Os personagens quase sempre são os mesmos, mas as técnicas para fraudar e sonegar combustíveis evoluíram ao longo do tempo. O Brasil já viveu a onda do álcool molhado (mistura do anidro ao álcool hidratado) e do boom de sonegação provocado pela chamada viagem do etanol, um esquema para pagar menos ICMS e que tirou bilhões de reais dos cofres dos Estados. Mas, a cada vez que o governo adota medidas para coibir as fraudes, uma nova estratégia é criada no mercado. Ou seja, os criminosos estão sempre à frente.
Desta vez, no entanto, o maior vilão do setor conta até com a “proteção” do Estado. Trata-se da inadimplência, uma situação que não pode ser classificada como crime. Ao contrário do devedor eventual, que não consegue pagar seus impostos por algum problema pontual e intempéries econômicas, o chamado devedor contumaz é um sonegador. Ele se vale de uma lei ultrapassada que o coloca ao lado de contribuintes honestos.
Em geral, o inadimplente sistemático entra no mercado de forma regular, consegue todas as autorizações necessárias, mas depois de iniciar a operação começa a colocar em prática sua estratégia desleal. Para dificultar a fiscalização, eles colocam a empresa no nome de laranjas e assim, muitas vezes, conseguem se manter no mercado. Por não pagar impostos, o devedor contumaz tem uma competitividade maior em relação ao concorrente.
Na prática, ele prejudica os cofres públicos e também ajuda a quebrar empresas que atuam de forma legal no mercado. “O impacto é gravíssimo para o País. É um crime contra a ordem tributária, mas também de ordem econômica”, afirma o delegado da Polícia Federal, Victor Hugo Ferreira, que deflagrou no ano passado a Operação Rosa dos Ventos. Conhecidas como “barrigas de aluguel” – distribuidoras de combustíveis colocadas em nome de laranjas –, as empresas eram intermediárias na compra de etanol nas usinas para depois vendê-lo aos postos de gasolina sem recolher os tributos.
Segundo dados da Associação Nacional das Distribuidoras de Combustíveis, Lubrificantes, Logística e Conveniência (Plural), o setor soma cerca de R$ 60 bilhões na dívida ativa, com um crescimento da ordem de R$ 5 bilhões por ano. Cerca de 80% desse montante está em nome de empresas inativas. “Pior: a expectativa de recebimento desse dinheiro (por parte do governo) é de apenas 1%”, afirma o diretor da Plural, Hélvio Rebeschini. Segundo ele, a questão do inadimplente sistemático sempre existiu, mas nos últimos anos o problema se avolumou. “São sempre os mesmos personagens, às vezes são pegos, mas sempre voltam aos esquemas.”

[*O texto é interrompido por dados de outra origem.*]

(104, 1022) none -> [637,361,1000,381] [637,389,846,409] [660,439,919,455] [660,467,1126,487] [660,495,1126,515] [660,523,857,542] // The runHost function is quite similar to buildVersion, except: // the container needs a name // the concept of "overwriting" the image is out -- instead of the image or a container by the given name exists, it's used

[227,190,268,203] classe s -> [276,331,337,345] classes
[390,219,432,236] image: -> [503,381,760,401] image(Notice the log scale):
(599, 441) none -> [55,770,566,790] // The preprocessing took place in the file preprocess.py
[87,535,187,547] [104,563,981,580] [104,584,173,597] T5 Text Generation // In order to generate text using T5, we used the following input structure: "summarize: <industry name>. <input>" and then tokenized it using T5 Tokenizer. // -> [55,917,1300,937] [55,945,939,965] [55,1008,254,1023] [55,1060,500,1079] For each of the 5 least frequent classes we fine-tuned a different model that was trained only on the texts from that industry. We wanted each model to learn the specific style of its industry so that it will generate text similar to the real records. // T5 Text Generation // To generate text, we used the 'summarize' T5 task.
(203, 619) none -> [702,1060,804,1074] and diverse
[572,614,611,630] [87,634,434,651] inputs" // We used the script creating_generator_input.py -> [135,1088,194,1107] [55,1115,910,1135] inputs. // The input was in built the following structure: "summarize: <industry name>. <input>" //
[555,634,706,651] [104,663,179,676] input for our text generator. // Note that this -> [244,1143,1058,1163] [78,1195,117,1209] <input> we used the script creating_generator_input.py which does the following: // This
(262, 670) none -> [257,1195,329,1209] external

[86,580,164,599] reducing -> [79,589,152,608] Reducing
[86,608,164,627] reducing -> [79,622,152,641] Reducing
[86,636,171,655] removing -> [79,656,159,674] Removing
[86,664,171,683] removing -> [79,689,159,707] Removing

Em São Paulo, as 20 maiores empresas inadimplentes do setor de combustível têm R$ 20 bilhões em dívida ativa. Mas 15 delas não existem mais. “Essas empresas protelam ao máximo a cobrança, se tornam inativas e criam passivos irrecuperáveis”, diz o diretor da Plural.
Mas, embora o devedor contumaz represente a maior dor de cabeça para o setor atualmente, as fraudes com adulteração dos combustíveis continuam se modificando. Hoje em dia, o que mais tem sido usado pelos criminosos é a mistura de metanol na gasolina. A importação do produto usado na indústria cresceu exponencialmente nos últimos anos e criou um excedente no mercado da ordem de 15 milhões de litros por mês.
Segundo Rabeschini, esse é o montante que não tem destino comprovado e, possivelmente, está indo para o mercado irregular. Na avaliação dele, a legislação antiga precisa ser reformada para fazer frente a esse novo cenário de aumento das importações.
Junta-se a isso a expansão dos casos de bombas fraudadas, em que o consumidor paga por um volume e recebe menos produto sem saber. Nesse caso, a tecnologia criou um grande problema, pois as bombas são acionadas por controle remoto ou pelo celular. Mas, alguns Estados têm criado regras mais duras esse tipo de crime. São Paulo, Paraná e Goiás aprovaram leis que preveem a suspensão e a cassação da inscrição estadual de quem age ilegalmente.